Fast Principal Component Analysis for high dimensional data
Versione 2.2 (2,39 KB) da
dpblum
Implementation of PCA that is much faster in analysis of high-dimensional data, compared to MATLAB's or Python's in-built function.
[COEFF,SCORE,LATENT,EXPLAINED] = fastpca(data)
Fast Principal Component Analysis for very high dimensional data (e.g. voxel-level analysis of neuroimaging data), implemented according to C. Bishop's book "Pattern Recognition and Machine Learning", p. 570. For high-dimensional data, fastpca.m is substantially faster than MATLAB's in-build function pca.m.
According to MATLAB's PCA terminology, fastpca.m needs an input-matrix with each of N rows representing an observation (e.g. subject) and each of p columns a dimension (e.g. voxel). fastpca.m returns principal component (PC) loadings COEFF, PC scores (SCORE), variances explained by the PCs cumulatively in absolute values (LATENT) and in percent (EXPLAINED).

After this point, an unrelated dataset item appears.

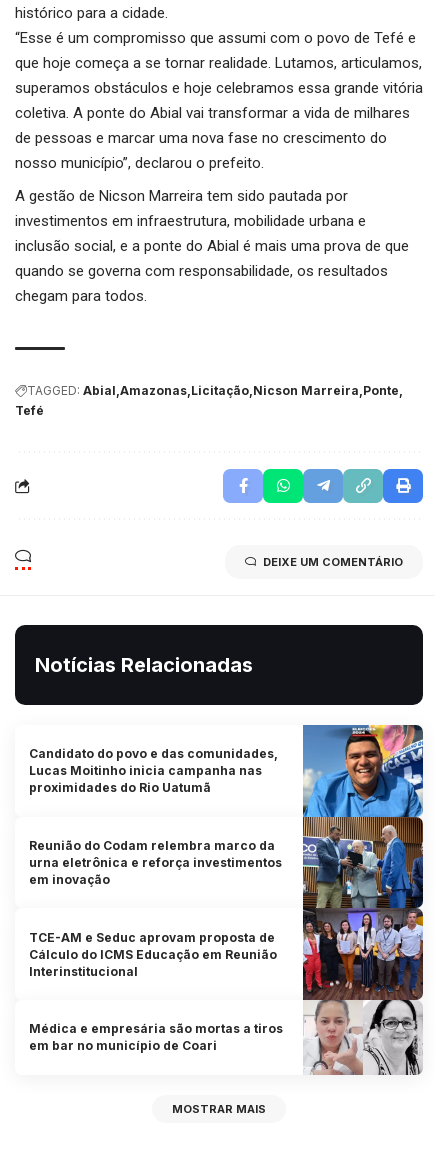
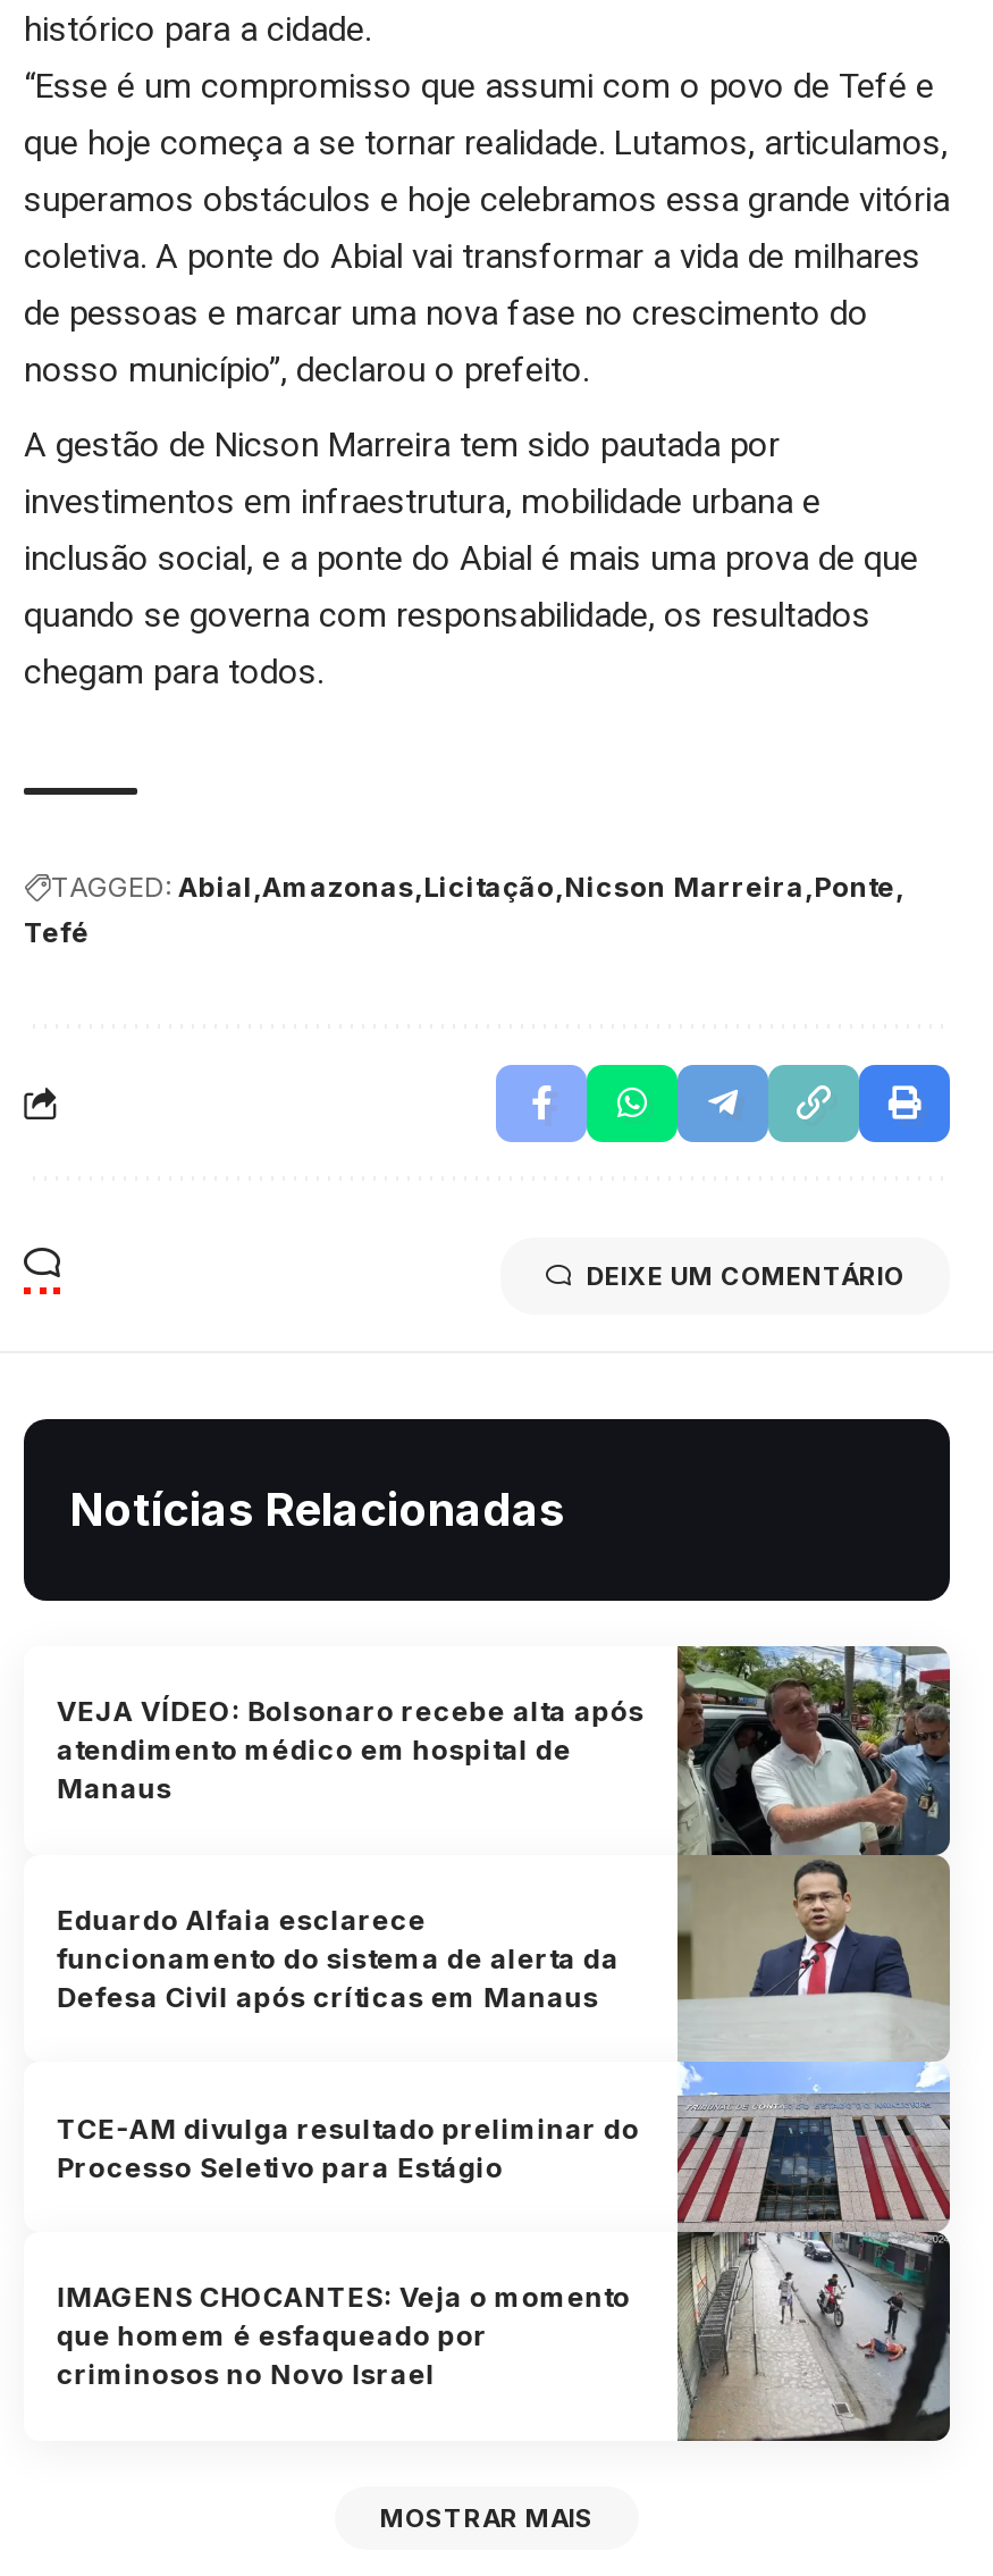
[29,724,424,1076] [image] | Médica e empresária são mortas a tiros | em bar no município de Coari -> [57,1644,952,2443] [image] | IMAGENS CHOCANTES: Veja o momento | que homem é esfaqueado por | criminosos no Novo Israel
[29,746,278,795] Candidato do povo e das comunidades, | Lucas Moitinho inicia campanha nas | proximidades do Rio Uatumã -> [57,1694,644,1805] VEJA VÍDEO: Bolsonaro recebe alta após | atendimento médico em hospital de | Manaus
[29,838,282,887] Reunião do Codam relembra marco da | urna eletrônica e reforça investimentos | em inovação -> [57,1903,619,2014] Eduardo Alfaia esclarece | funcionamento do sistema de alerta da | Defesa Civil após críticas em Manaus
[29,930,277,979] TCE-AM e Seduc aprovam proposta de | Cálculo do ICMS Educação em Reunião | Interinstitucional -> [57,2111,640,2184] TCE-AM divulga resultado preliminar do | Processo Seletivo para Estágio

Additionally, fastpca returns the PC loading of the small covariance matrix (COEFFs).
Decrease in computation time results from calculating PCs first from the (usually smaller NxN) covariance matrix of the transposed input-matrix "data" and then projecting them onto the observations, in order to obtain the PCs of the large DxD covariance matrix.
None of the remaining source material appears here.